A few minutes later, Julia opened the door, face unreadable
“It’s gone,” she said, lowering the gun.
“What was it?” Tiffany asked.
Julia didn’t answer right away. Then- “Something that don’t like strangers. Let’s get you to that gas station.”
The ride was quiet. Julia drove a battered Ford with a cracked windshield and a glove box full of old country tapes. The trees gave way to fields, and the road widened just enough for two cars to pass each other.
They reached the station around 7 a.m. It was the kind of place with a single pump and a dusty vending machine out front. Tiffany stepped out like she’d just been rescued from a shipwreck.
“Thank you,” she said.
Julia nodded. “Be careful who you trust out here. Not everyone’s as friendly as me.”
Tiffany laughed nervously. “I’ll keep that in mind.”
She went inside to get a gas can. When she came back out, the truck was gone.
No goodbye. No number. Just dust in the air and the faint smell of smoke.
Two days later, Tiffany was back in Knoxville. She told the story at a bar, turning it into a joke — her car breaking down, the creepy woods, the old woman with a shotgun. People laughed, called it “classic Tiffany luck.”
But something about it stayed with her.
She looked up the road she’d taken. No gas station at that mile marker. No house listed where she remembered Julia's being. Just forest.

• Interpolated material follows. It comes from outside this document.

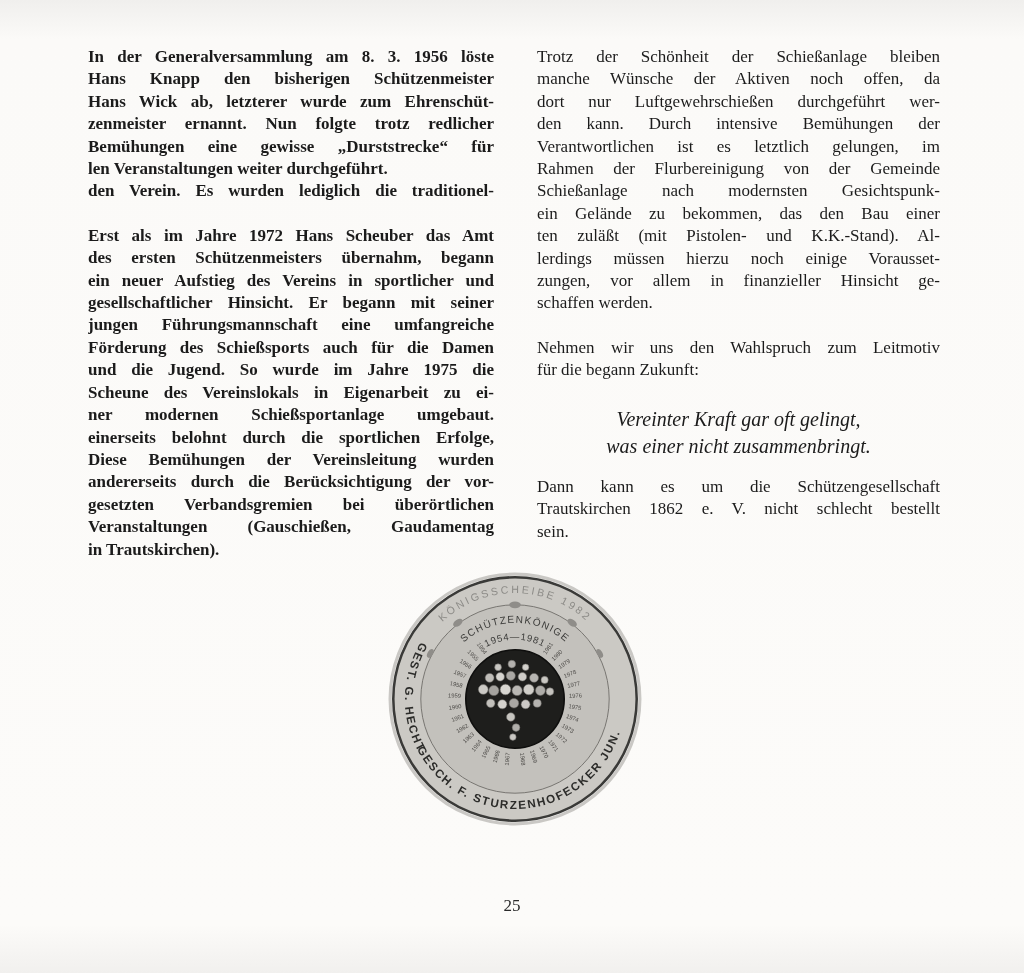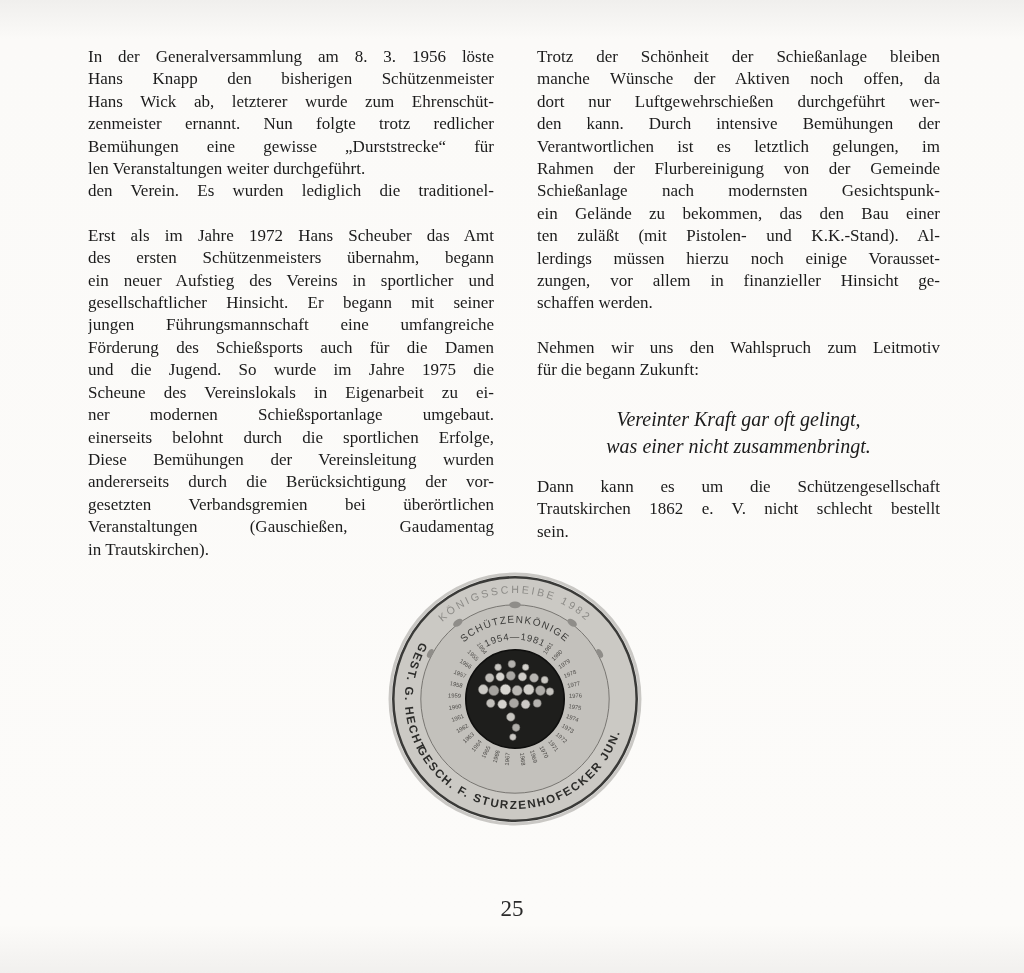"In der Generalversammlung am 8." .col-left { font-weight: none -> bold }
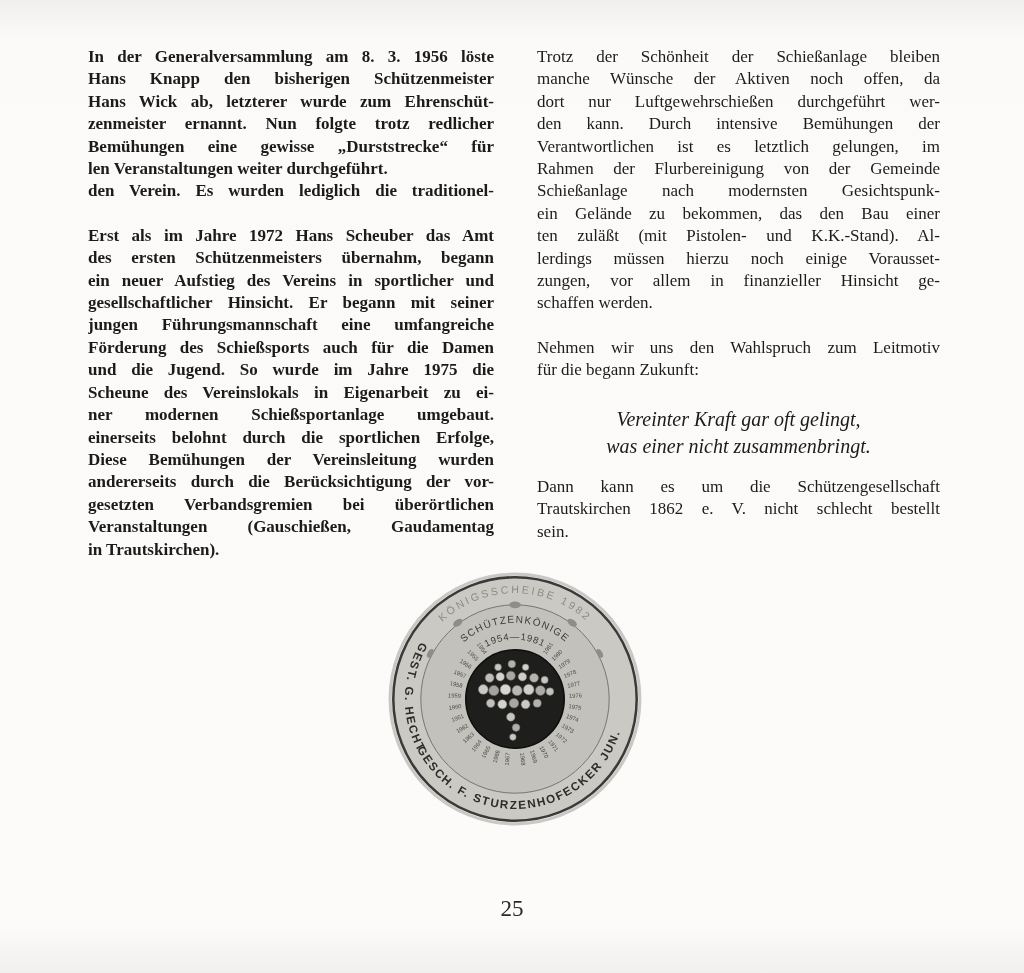"25" .page-number { font-size: 23px -> 17px }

She called the sheriff’s office in that county, just to see. Asked about a woman named Julia who used to live off Route 74.
The man on the line was quiet for a moment.
“You said Julia? Julia Schmid?”
“I think so.”
“She passed. About eight years ago. House burned down. Shame, too — place had been in her family for generations. Never found out how it started.”
Tiffany didn’t know what to say.
“Why you asking?”
“I thought I met her,” she said, then hung up.
She never told anyone that part of the story. Because sometimes, the person who saves you doesn’t stick around to explain why. And sometimes, the help you get isn’t the kind you can Google afterward.